Evaluating machine learning models with a confusion matrix
This article was originally published at Algorithimia’s website. The company was acquired by DataRobot in 2021. This article may not be entirely up-to-date or refer to products and offerings no longer in existence. Find out more about DataRobot MLOps here.
One of the final (and arguably most important steps) in developing a machine learning model is evaluating its accuracy. You can’t trust a model to make good predictions about new and unknown data if it’s struggling with training data. Regression models evaluating accuracy usually means calculating metrics like squared error, R-squared, or root mean squared error. All of these metrics are variations on measuring how far a predicted value is from an actual value.
Accuracy measurements used in regression models don’t make much sense with classification models. As a refresher, classification algorithms (ie. logistic regression, K-nearest neighbor, decision tree) predict whether or not a new observation will belong to a particular group or class. It’s a binary “yes” or “no” rather than a continuous variable.

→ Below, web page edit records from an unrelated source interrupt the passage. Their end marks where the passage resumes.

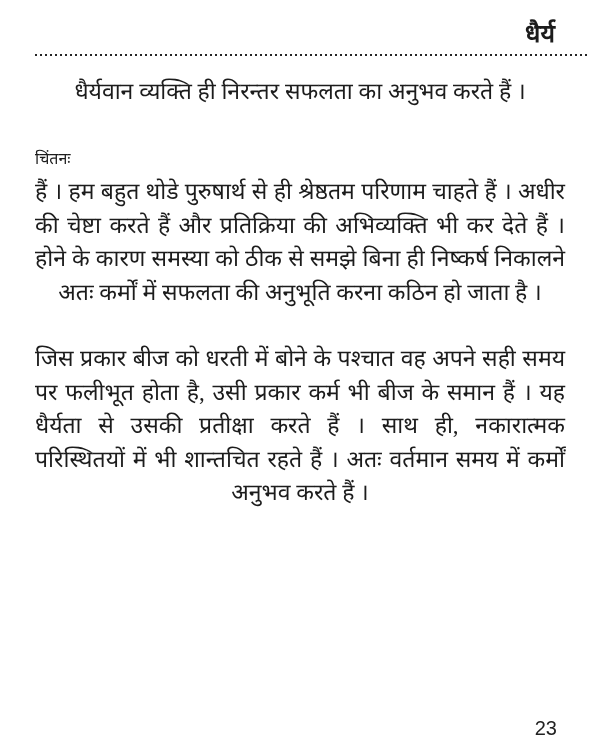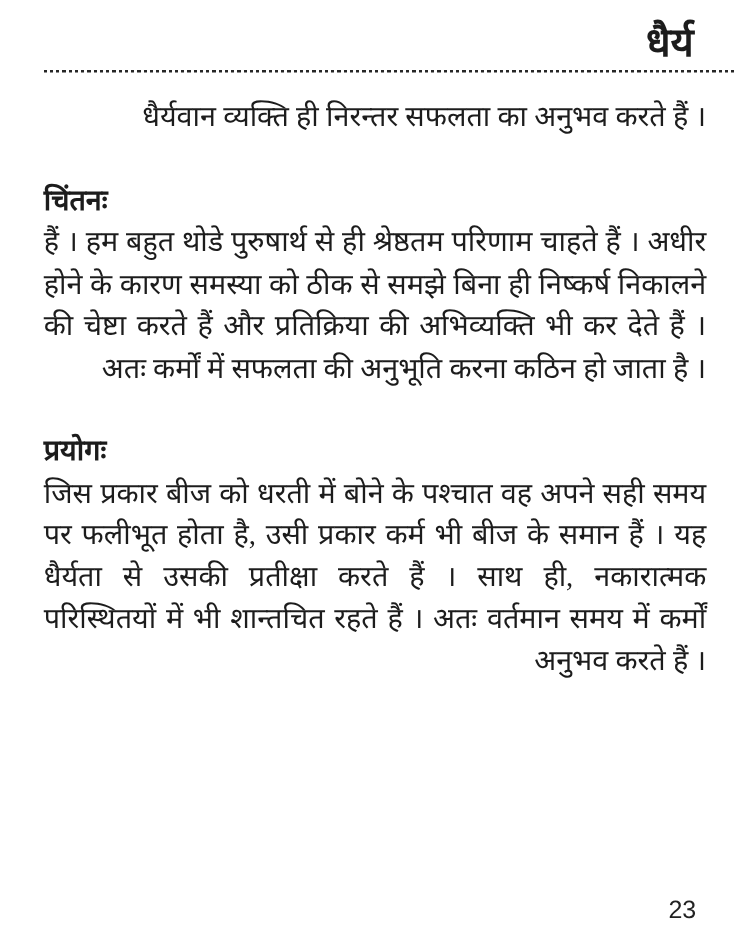--- a/index.html
+++ b/index.html
@@ -22,7 +22,7 @@
     text-align: right;
   }
   .chapter-title {
-    font-size: 32px;
+    font-size: 25px;
     font-weight: 600;
     line-height: 28px;
   }

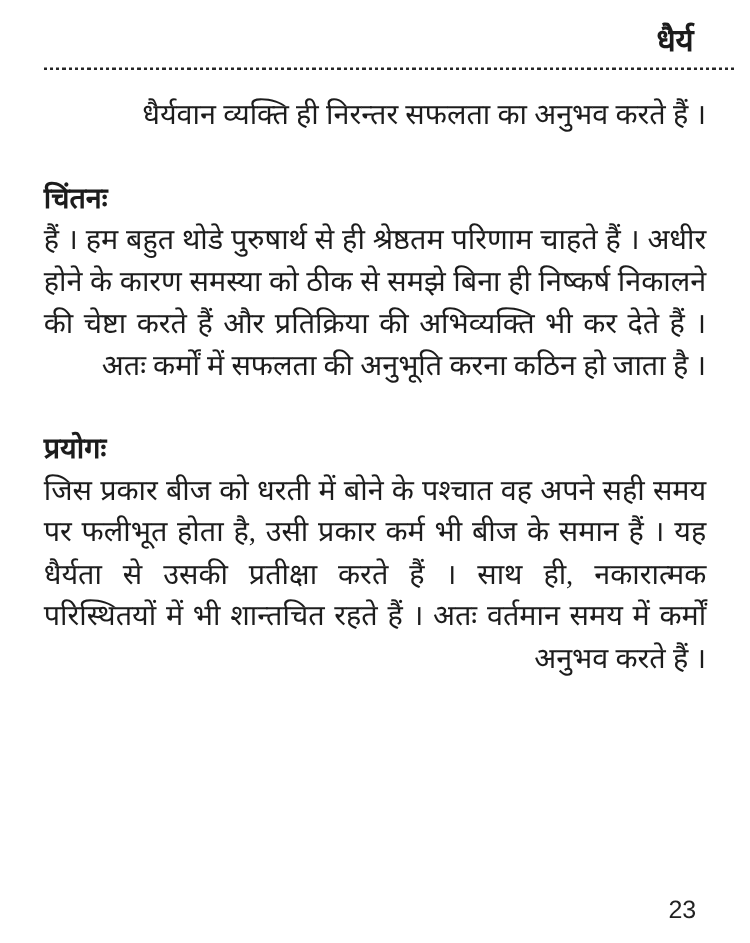--- a/index.html
+++ b/index.html
@@ -42,7 +42,7 @@
     line-height: 33.5px;
     font-weight: 500;
     white-space: nowrap;
-    text-align: right;
+    text-align: center;
   }
   .line.j {
     white-space: normal;

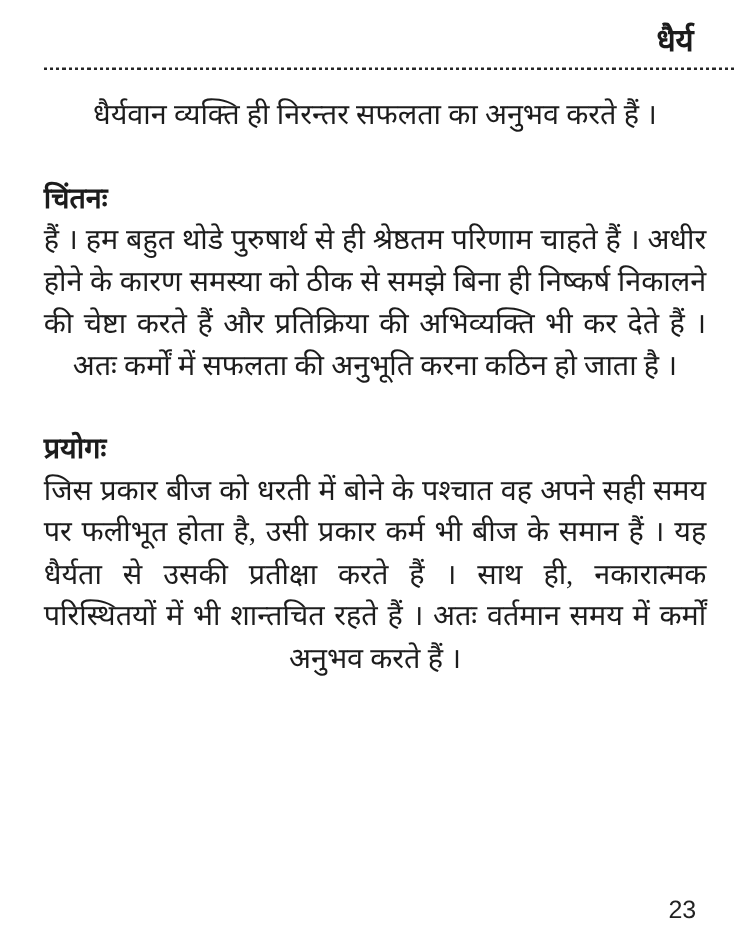--- a/index.html
+++ b/index.html
@@ -50,9 +50,9 @@
     text-align-last: justify;
   }
   .section-heading {
-    font-size: 23px;
+    font-size: 16px;
     line-height: 33.5px;
-    font-weight: 700;
+    font-weight: 400;
     margin-top: 32px;
   }
   .page-number {

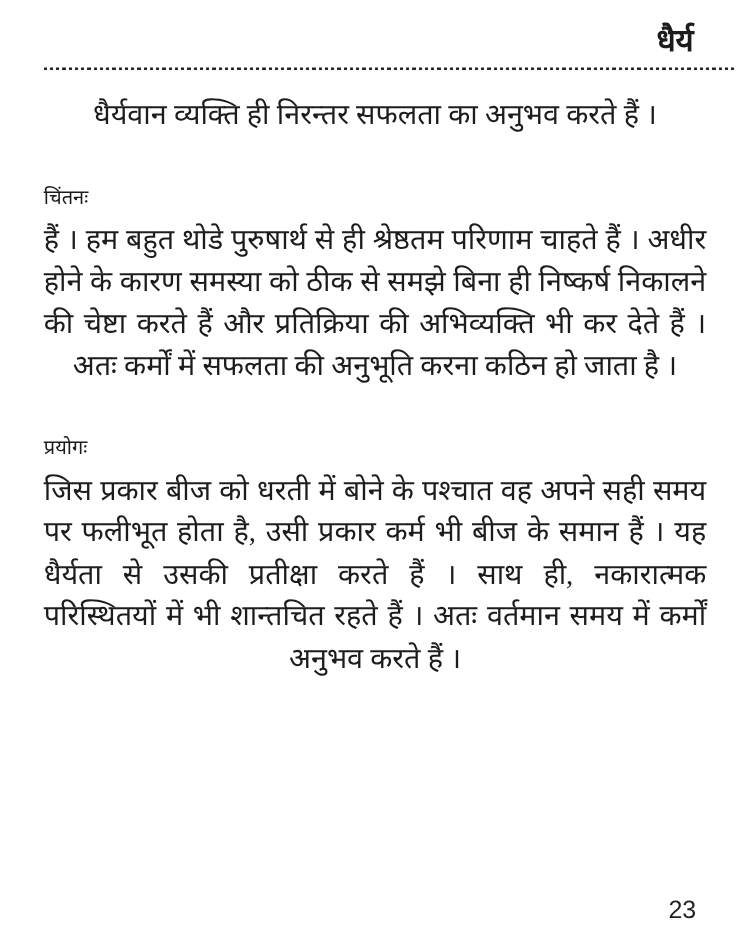--- a/index.html
+++ b/index.html
@@ -84,8 +84,8 @@
     <div class="block">
       <div class="section-heading">चिंतनः</div>
       <div class="line j">हैं । हम बहुत थोडे पुरुषार्थ से ही श्रेष्ठतम परिणाम चाहते हैं । अधीर</div>
+      <div class="line j">की चेष्टा करते हैं और प्रतिक्रिया की अभिव्यक्ति भी कर देते हैं ।</div>
       <div class="line j">होने के कारण समस्या को ठीक से समझे बिना ही निष्कर्ष निकालने</div>
-      <div class="line j">की चेष्टा करते हैं और प्रतिक्रिया की अभिव्यक्ति भी कर देते हैं ।</div>
       <div class="line">अतः कर्मों में सफलता की अनुभूति करना कठिन हो जाता है ।</div>
     </div>
 

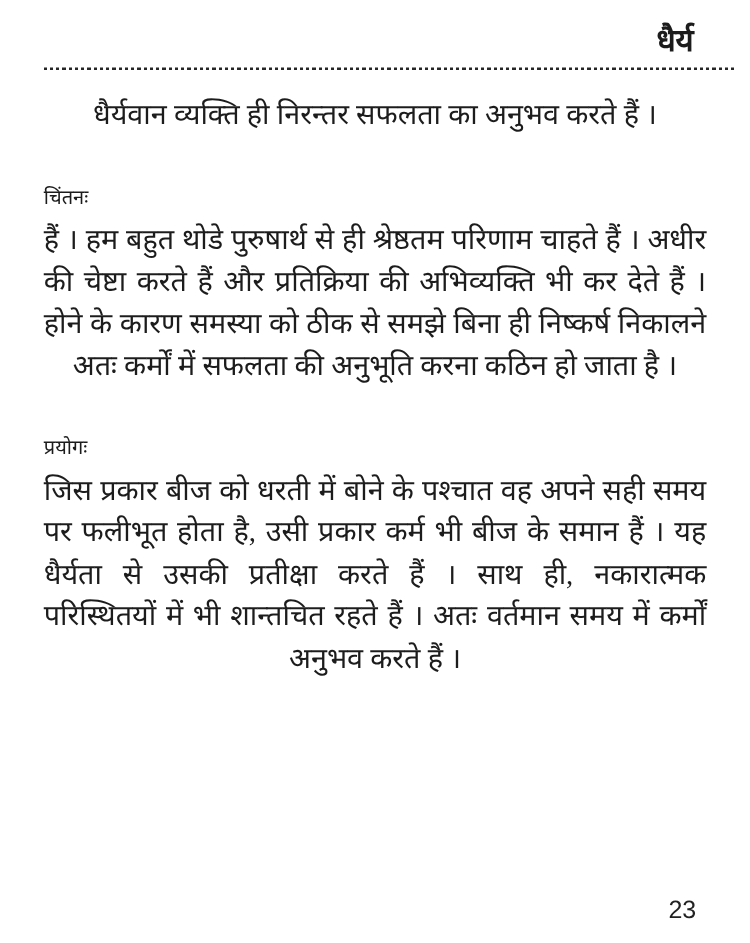--- a/index.html
+++ b/index.html
@@ -90,7 +90,6 @@
     </div>
 
     <div class="block">
-      <div class="section-heading">प्रयोगः</div>
       <div class="line j">जिस प्रकार बीज को धरती में बोने के पश्चात वह अपने सही समय</div>
       <div class="line j">पर फलीभूत होता है, उसी प्रकार कर्म भी बीज के समान हैं । यह</div>
       <div class="line j">धैर्यता से उसकी प्रतीक्षा करते हैं ।  साथ ही,  नकारात्मक</div>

The purpose of this blog is to help you evaluate the accuracy of classification models by:
- Summarizing model results
- Organizing results into a table known as confusion matrix
- Calculating metrics with data in the confusion matrix
Evaluating the accuracy of classification models
Evaluating the accuracy of a classification model starts with summarizing the results into the following groups:
- True positives (TP): Observations predicted to be part of a class, that are actually part of the class.
- True negatives (TN): Observations predicted not to be part of a class, that are actually not part of the class.
- False positives (FP): Observations predicted to be part of a class, that are actually not part of the class.
- False negatives (FN): Observations predicted not to be part of a class, that are actually part of the class.
You can visually represent these findings in a confusion matrix.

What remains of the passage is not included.